Leah: -and slightly taken advantage of.

Nick: Yeah, and the word 'underappreciated,' I wrote that down, too. That is the feeling that we basically are getting from this question because, I mean, come on ... Would the difference of $1.50 and how much she spent on this gift move the needle for you? Would we have been fine with that $10 gift? Was it the $8.50 that pushed you over the edge? I mean, I don't think so.

Leah: No, she's feeling unappreciated.

Nick: Yes, yes.

Leah: And I think you're allowed to feel unappreciated.

Nick: Your feelings are valid, yes. That is your truth. I think that's totally fine to feel that way. I feel like that when we're keeping score, though, this is a tricky thing in a friendship.

Leah: Oh, that's why I was saying, like, when you start keeping score?

Nick: Yeah ...

Leah: That's the perfect way to say it ... That's when you say, "I'm not a person who likes to keep score." It's gonna be ... I'm just gonna note that I feel unappreciated. Then, all of these things, it's not those little things, it's that it's amounting into feeling unappreciated. Then, what do I do with that feeling unappreciated?

Nick: Yeah.

Leah: It's not like, "You spent $8.50 instead of $10." It's this overall ...

Nick: I mean, there was no shipping cost. [Laughing]

Leah: She walked it over! She's counting gas!

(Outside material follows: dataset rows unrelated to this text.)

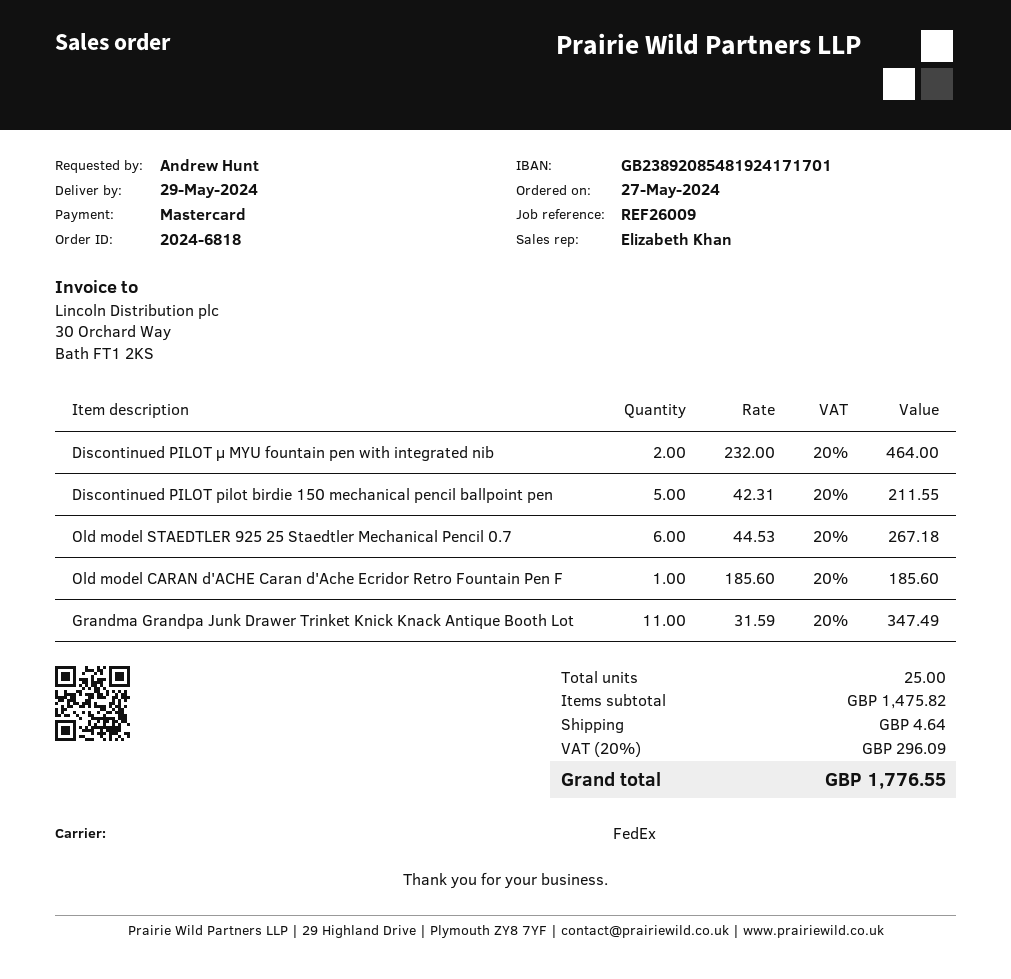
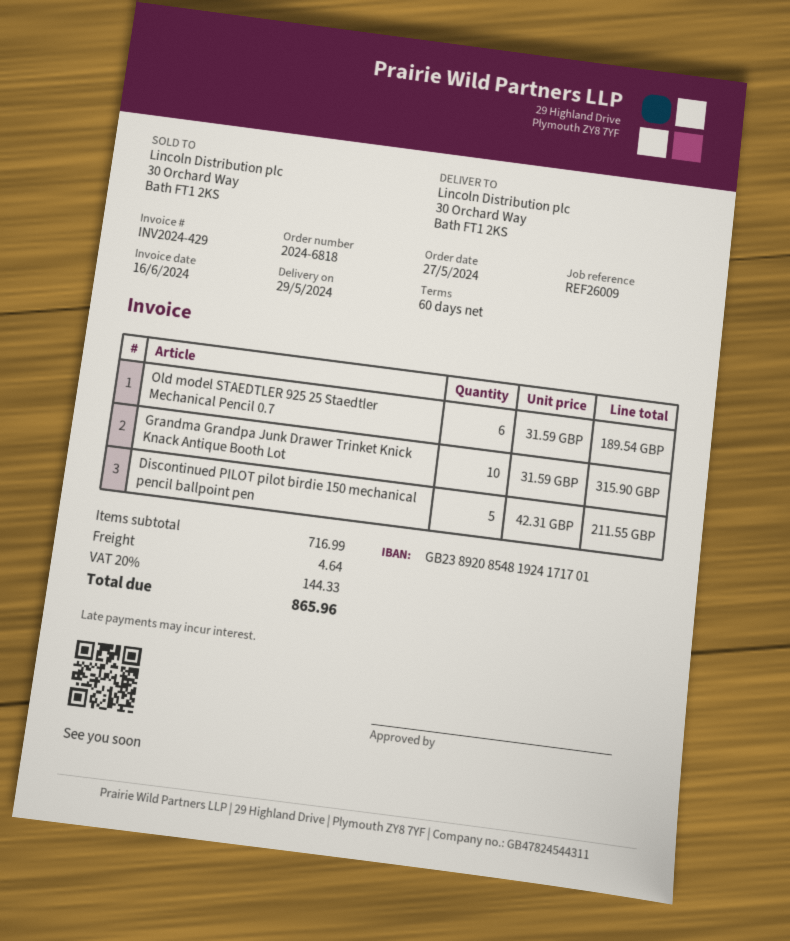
Discontinued PILOT μ MYU fountain pen with integrated nib: 2 x 232.00 = 464.00 -> none
Old model STAEDTLER 925 25 Staedtler Mechanical Pencil 0.7: 6 x 44.53 = 267.18 -> 6 x 31.59 = 189.54
Old model CARAN d'ACHE Caran d'Ache Ecridor Retro Fountain Pen F: 1 x 185.60 = 185.60 -> none
Grandma Grandpa Junk Drawer Trinket Knick Knack Antique Booth Lot: 11 x 31.59 = 347.49 -> 10 x 31.59 = 315.90
subtotal: 1475.82 -> 716.99
tax: 20% = 296.09 -> 20% = 144.33
total: 1776.55 -> 865.96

Nick: Yeah. Well, I think, in general, the feeling of not being appreciated by a bride? Very common.

Leah: Yes!

Nick: This feeling of, "Oh, I'm doing a lot for this wedding - I'm wearing a dress I don't wanna wear; I'm spending all this money - and I feel like I'm not getting my money's worth out of this experience ...," this is very common ...

Leah: Or even a proper response.

Nick: Yeah, like, "I'm not seeing as much gratitude from the bride as I want." Yeah. Unfortunately, this is very common. I think brides out there, it would be very nice if you made an effort to constantly reinforce to your bridal party how much you appreciate everything that they're doing, even if it feels over the top, because I feel like bridesmaids need to hear that.

Leah: Yeah, absolutely!

Nick: What do we do for our letter-writer? Because it's not about ... These questions, they're a red herring. I mean, it's not about how much you spend on a bridesmaid's gift because I don't believe it's either $8.50 or $10.

Leah: No, but I do think that one question is does she have to spend a lot on her gift? You can answer that.

Nick: Definitely not.

Leah: Yeah, definitely not.

Nick: No, and as we've established, the ideal wedding gift has nothing to do with the relationship to the cost of the wedding, itself. It's whatever you think will please them, and it's whatever is in your budget, and that is fine. That is all that is required.

Leah: You've already bought a dress, so-

Nick: You've definitely already bought a dress, and you're doing the bachelorette party; you're doing all the other things. So, I think a token wedding gift is totally acceptable.

Leah: Absolutely.

Nick: How much to spend? Yeah, it's whatever is in your budget.

Leah: Do you think they should ... I guess there's no mentioning, "I feel unappreciated," during someone's wedding.

Nick: I mean, that goes beyond the world of etiquette. The world of etiquette would say just let it go. Suck it up and don't bring it up because no good will come of that during the wedding.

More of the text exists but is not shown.